President's Report Masthead
December 31, 2012
Greek conference honors mathematician

Thomas Farrell, distinguished professor of mathematical sciences, was recently feted with a conference on mathematics for his 70th birthday.

Greek conference honors mathematician

For Thomas Farrell’s birthday, his friends and colleagues organized a birthday bash on the Greek island of Samos, where Pythagoras was born. Dozens of mathematicians from all around the world flocked to the conference to discuss geometry and topology and to relax on the beach. “It’s really just an excuse to throw a party,” jokes Farrell, a Binghamton University mathematician who celebrated his 70th birthday this year.

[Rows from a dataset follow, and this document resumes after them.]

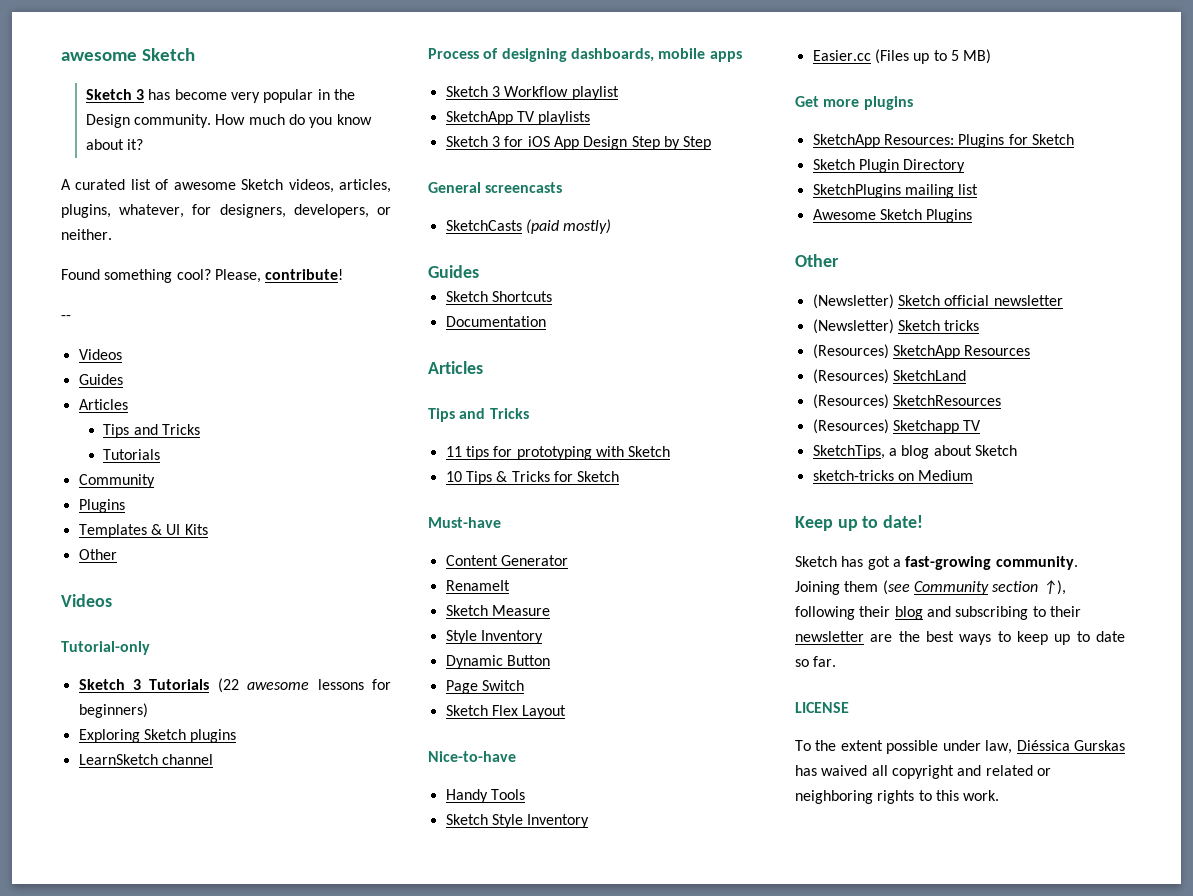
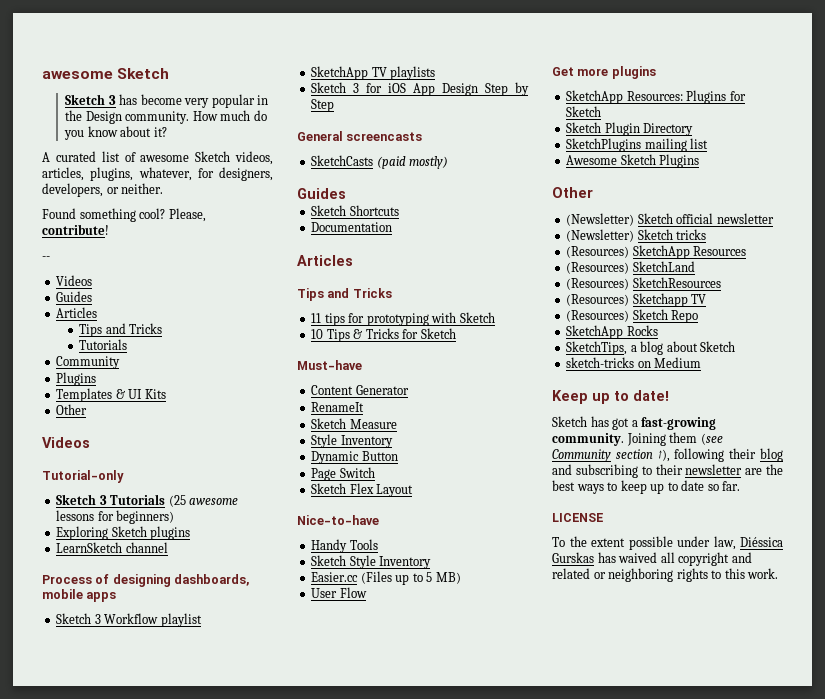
[217,678,239,693] (22 -> [168,495,186,507] (25
(992, 56) none -> [311,587,367,598] // User Flow
(982, 425) none -> [566,309,699,323] [566,325,658,339] // (Resources) Sketch Repo // SketchApp Rocks

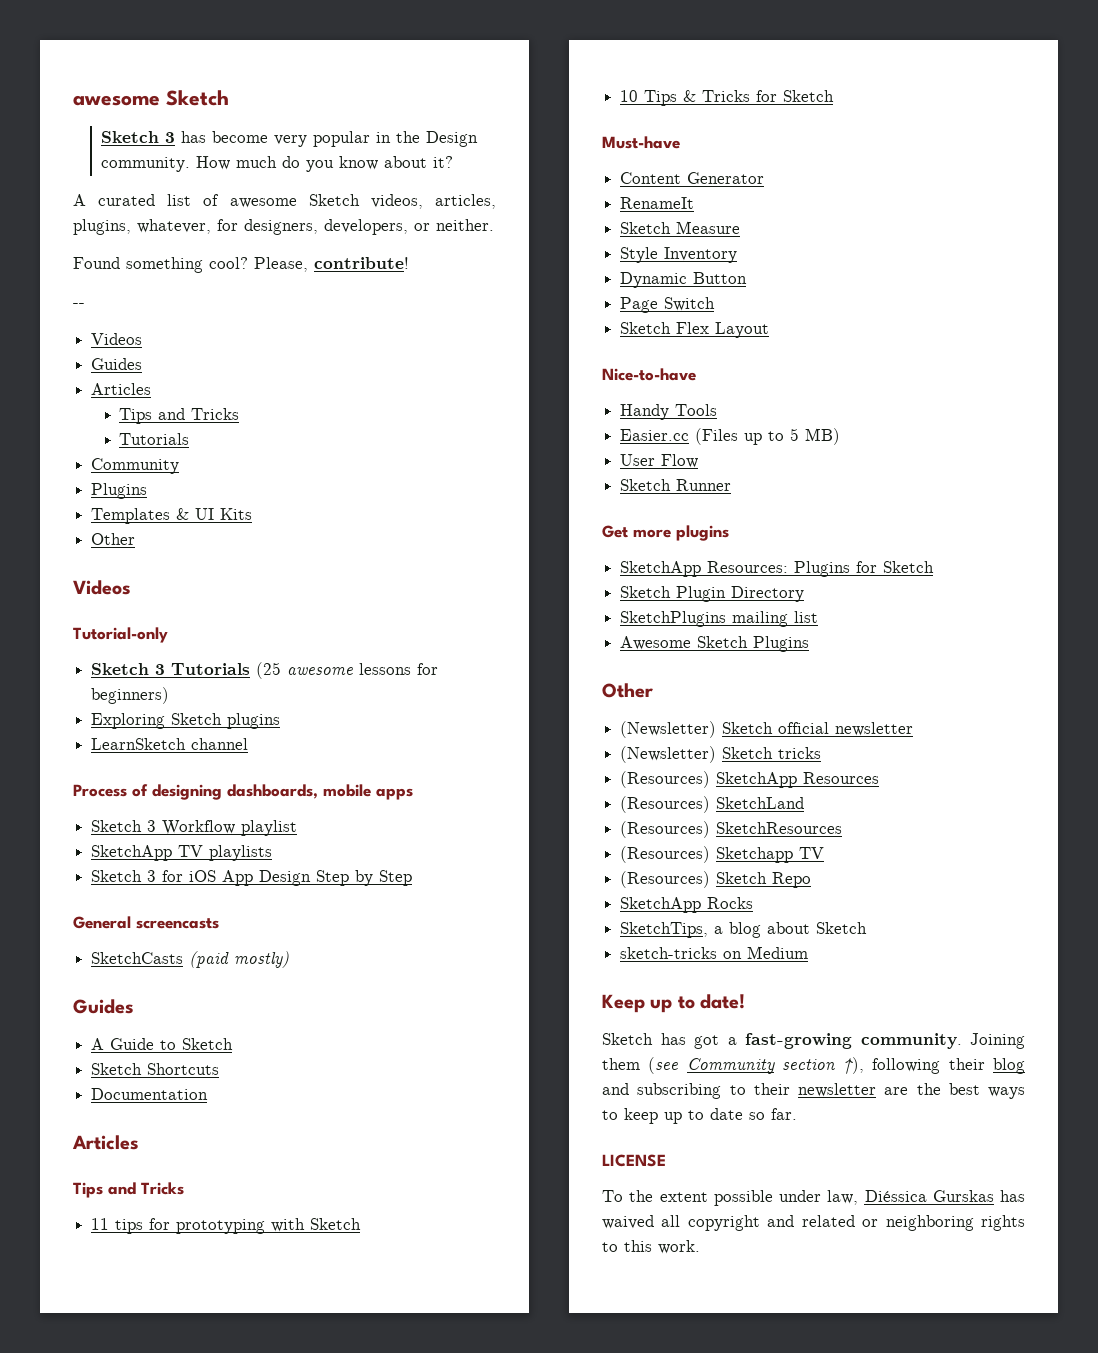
(346, 193) none -> [91,1038,234,1050] // A Guide to Sketch
[311,555,432,569] // Sketch Style Inventory -> (718, 410) none
(367, 592) none -> [620,479,732,491] // Sketch Runner

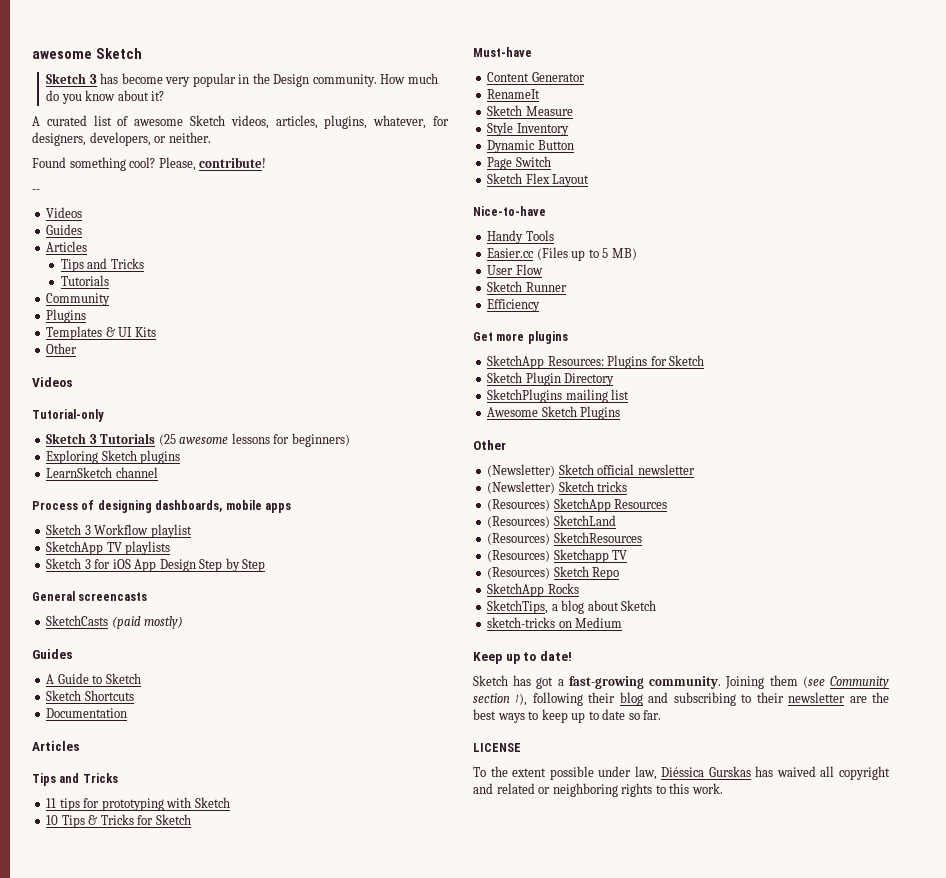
(732, 485) none -> [487,299,541,312] // Efficiency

Birthday conferences are a longstanding tradition in mathematics, but they’re not thrown for everybody, says Jim Davis, a mathematician from Indiana University. Farrell received this special honor, Davis says, because his work revolutionized the field of topology — an area of mathematics that explores the deformation of theoretical geometric objects.

Farrell is famous for formulating a theory with Stony Brook University mathematician Lowell Jones that came to be known as the Farrell-Jones Conjecture. The research began while Farrell studied at Yale in the 1960s. “My advisor suggested a couple of problems to work on, but then a few months later, he told me they’d been solved already by this person named Borel,” Farrell explains. “After this happened a few times, my advisor told me to go down to Princeton and ask Borel to suggest a problem for me to solve.” The problem he was assigned became known as the Borel Conjecture. “It’s what I’ve been working on for most of my life,” Farrell says.